Plans to build a £4 million town centre mosque look set to be abandoned after council chiefs called for a review into other options.
Hyndburn Council gave the go-ahead three years ago to sell land at Steiner Street in Accrington to the Mosque Committee for a 2,500-worshipper mosque and community centre.
However, councillors backed a motion at full council last week asking the cabinet to consider alternative uses for the site and give preference to business, employment or housing proposals.
Council leader Miles Parkinson told the Observer before the council meeting plans to offer the land to community leaders had fallen through on ‘religious grounds’.
He said: "The Mosque Committee have written to me and they cannot proceed on leasehold land, unfortunately.
"We offered the Mosque Committee half an acre if they could prove the need on a leasehold basis. They came back and said that was unsatisfactory. Due to religious reasons they believe they cannot build on leasehold land. Their view is they must have it freehold, but that isn’t an option."
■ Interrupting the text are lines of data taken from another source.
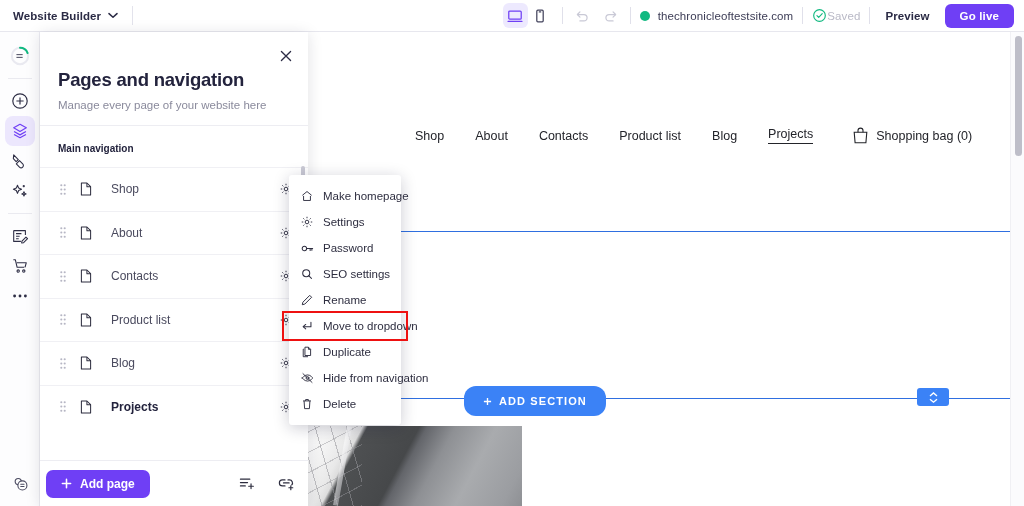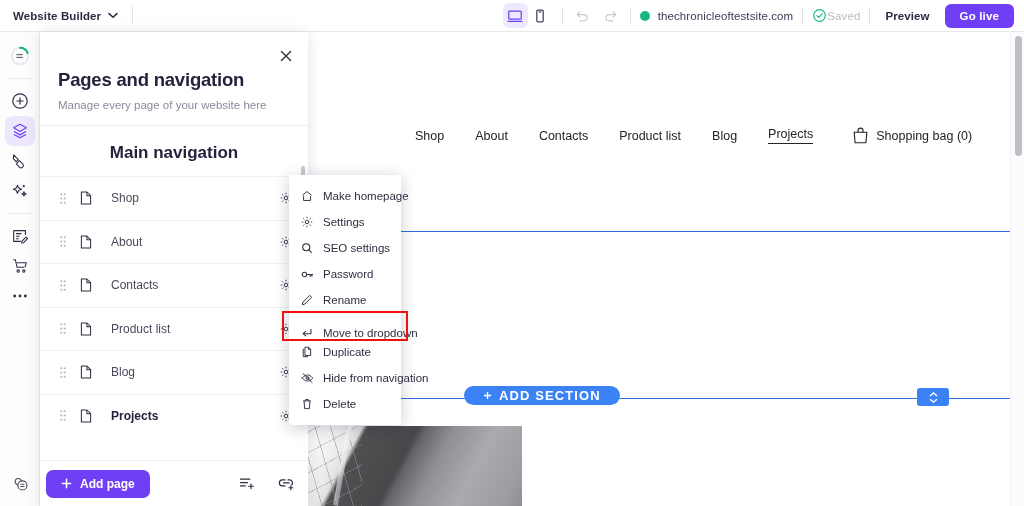"Main navigation" .group-title { font-size: 17px -> 10px; text-align: center -> none }
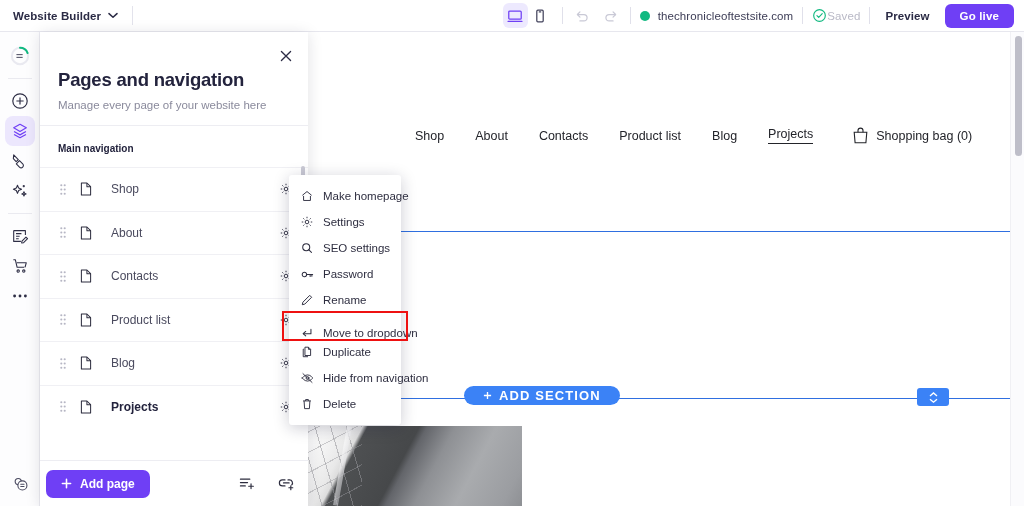"SEO settings" div.ctx-item { order: before "Password" -> after "Password" }
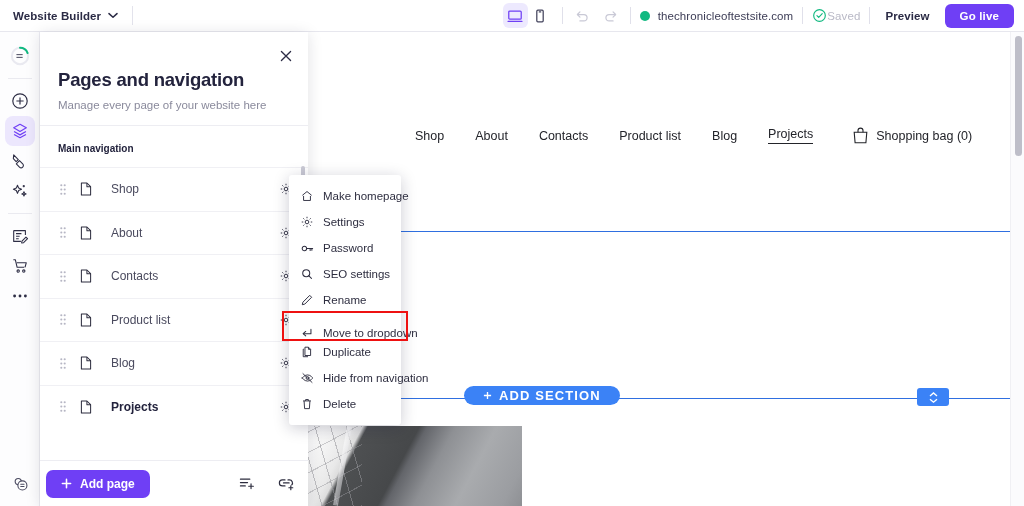"Move to dropdown" .ctx-item.highlight { align-items: flex-end -> none }
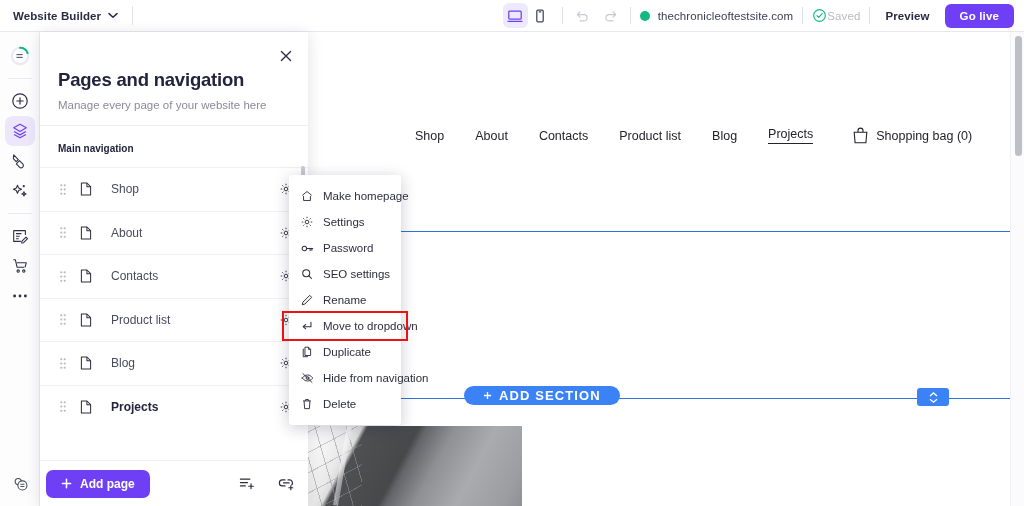"ADD SECTION" .add-section { font-size: 13px -> 11px; height: 19px -> 30px }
Coun Parkinson said the Steiner Street land was part of a general overhaul of the council’s land assets, saying if land is sold freehold the authority loses control over any future changes to developments, as well as losing a vital income stream.
Coun Ken Moss, who supported the motion, told the council meeting ‘painful decisions’ needed to be made to ensure the financial security of the borough.
He said: "The council is facing a decade which is the worst financially in many years.
"We are faced with a situation where times have changed and we must make the most of the assets the council has."
Deputy council leader Munsif Dad opposed the motion and said the issue of freehold and leasehold land could be resolved by a covenant or lease.
He told the meeting that ‘good progress’ had been made over the past 15 months and said the opportunity of building community facilities in the area would be lost.
He also feared the trust and community relations between the council and residents in the area would suffer if the motion was passed.
Tory council leader Peter Britcliffe said the motion was ‘irrelevant’ as the decision would be made by the cabinet and accused Labour of ‘hiding’ behind full council.